Nasa is approaching autonomic computing with great interest but sees large challenges and potential costs with the emerging technology, one of its IT officials claims.
"I am extremely thrilled by the prospect of autonomic computing and I think it is, in many ways, a breakthrough technology," said Peter Hughes, assistant chief for technology at the IT division of Nasa's Goddard Space Flight Centre. "But I think there are going to be significant challenges."
Among those challenges is the development of scalable systems that can handle cascading problems affecting multiple systems.
Developing diagnostics that can deal with multiple systems will also be a major issue, he added.
"We've encountered huge challenges in validating and testing some of these technologies, and it ended up taking a lot more time and being a lot more costly than we ever imagined," said Hughes.

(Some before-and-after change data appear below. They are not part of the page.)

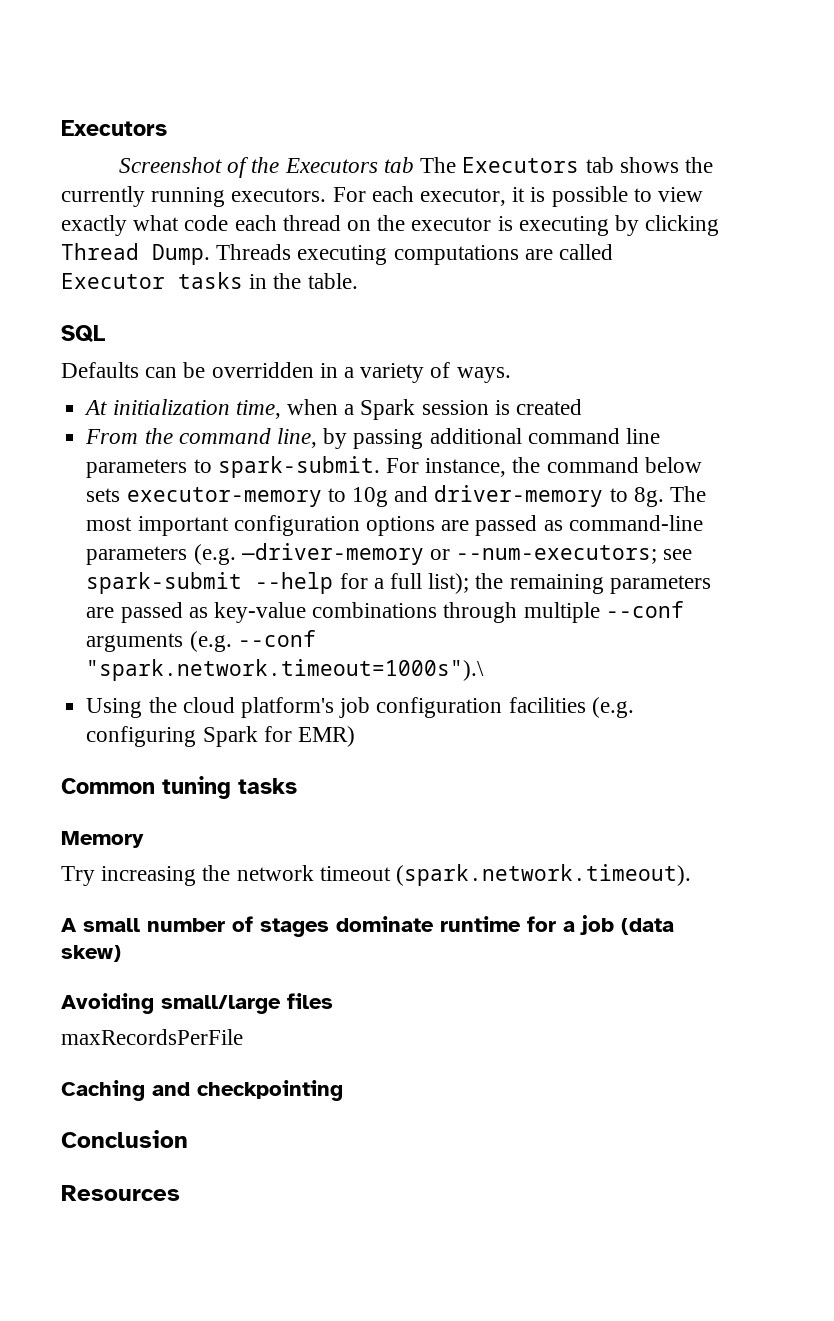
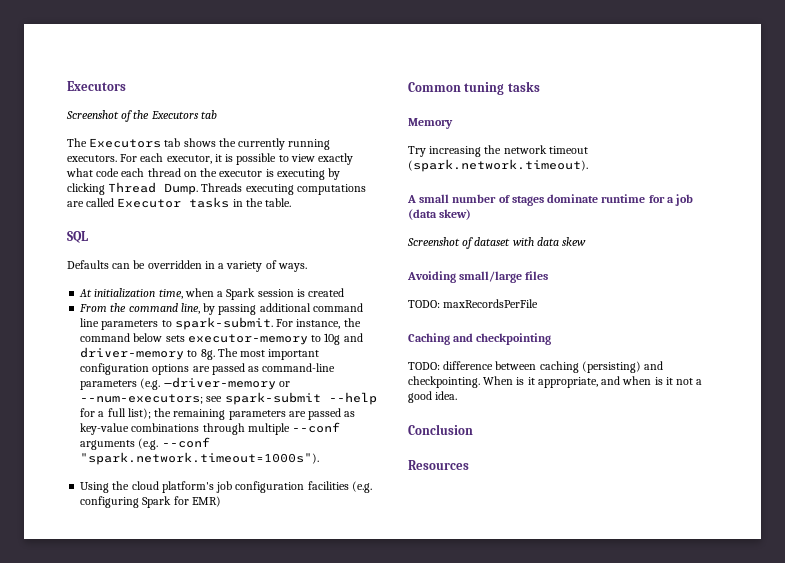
(414, 165) none -> (217, 114) //
[86,659,485,681] "spark.network.timeout=1000s").\ -> [80,452,320,465] "spark.network.timeout=1000s").
(121, 953) none -> [407,237,587,249] // Screenshot of dataset with data skew
(333, 1001) none -> [408,300,440,308] TODO:
(343, 1090) none -> [408,361,664,373] [408,376,703,388] [408,391,458,403] // TODO: difference between caching (persisting) and checkpointing. When is it appropriate, and when is it not a good idea.

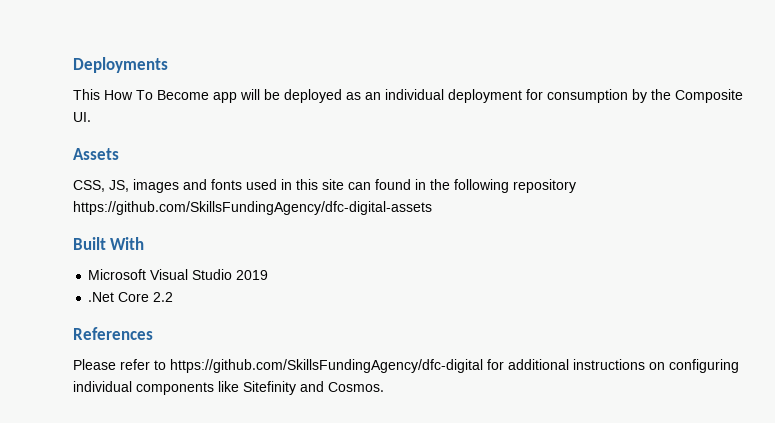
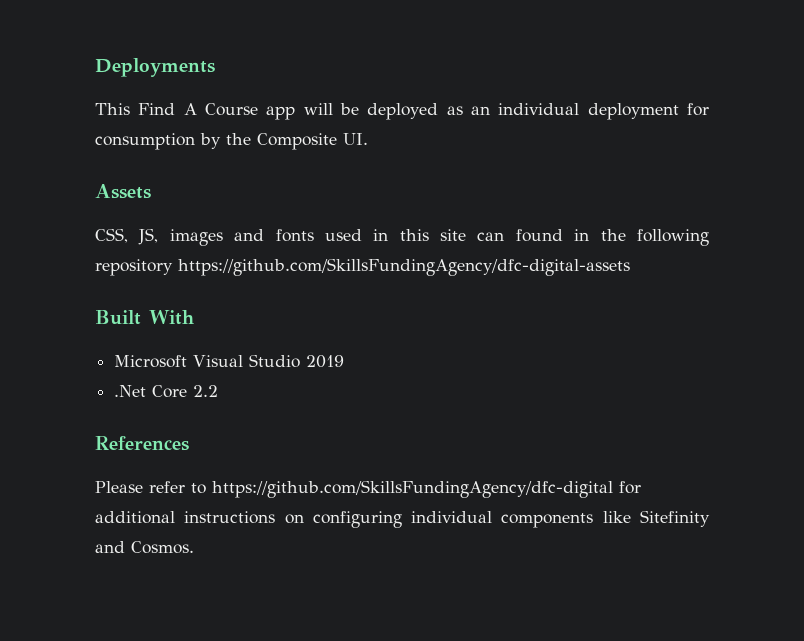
[104,90,209,100] How To Become -> [138,103,258,116] Find A Course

Autonomic computing builds upon existing technology, with the goal of developing management capabilities that can be applied to legacy systems.
Suppliers are already delivering bits of the autonomic approach with self-management and self-optimising systems management tools. But systems that can manage an enterprise, leaving IT managers free to focus on high-level issues instead of mundane and thorny system configuration issues, could still be years away.
The autonomic approach was outlined in 2001 by IBM, and is based on the belief that the increasing complexity of systems is too big a burden on businesses and governments.
"Nobody can understand all the pieces and parts as they come together," said IBM vice-president Alan Ganek.
This complexity is making the job of running a corporate datacentre, he added, as datacentre staff spend increasing amounts of time fixing problems, and 40% of system outages are caused by operator error, he said.
US government agencies, for example, have been moving from proprietary to commercial off-the-shelf systems to try to standardise and reduce their IT costs. But seemingly simpler solutions can bring new and difficult problems, a point Hughes alluded to when describing the difficulty Nasa has had trying to synchronise an upgrade of its commercial systems.
"Often we displace some simple solution with more complex ones and are not looking at how much it will cost to maintain that system and keep it operating," said Hughes.
Software bugs are another issue.
"Software engineers have long recognised that you're never going to get out that last bug in the lab - you have to eventually put something in the field," said Kaiser. "But you shouldn't stop testing it then, and you should figure on continuing to patch, repair it and reconfigure it."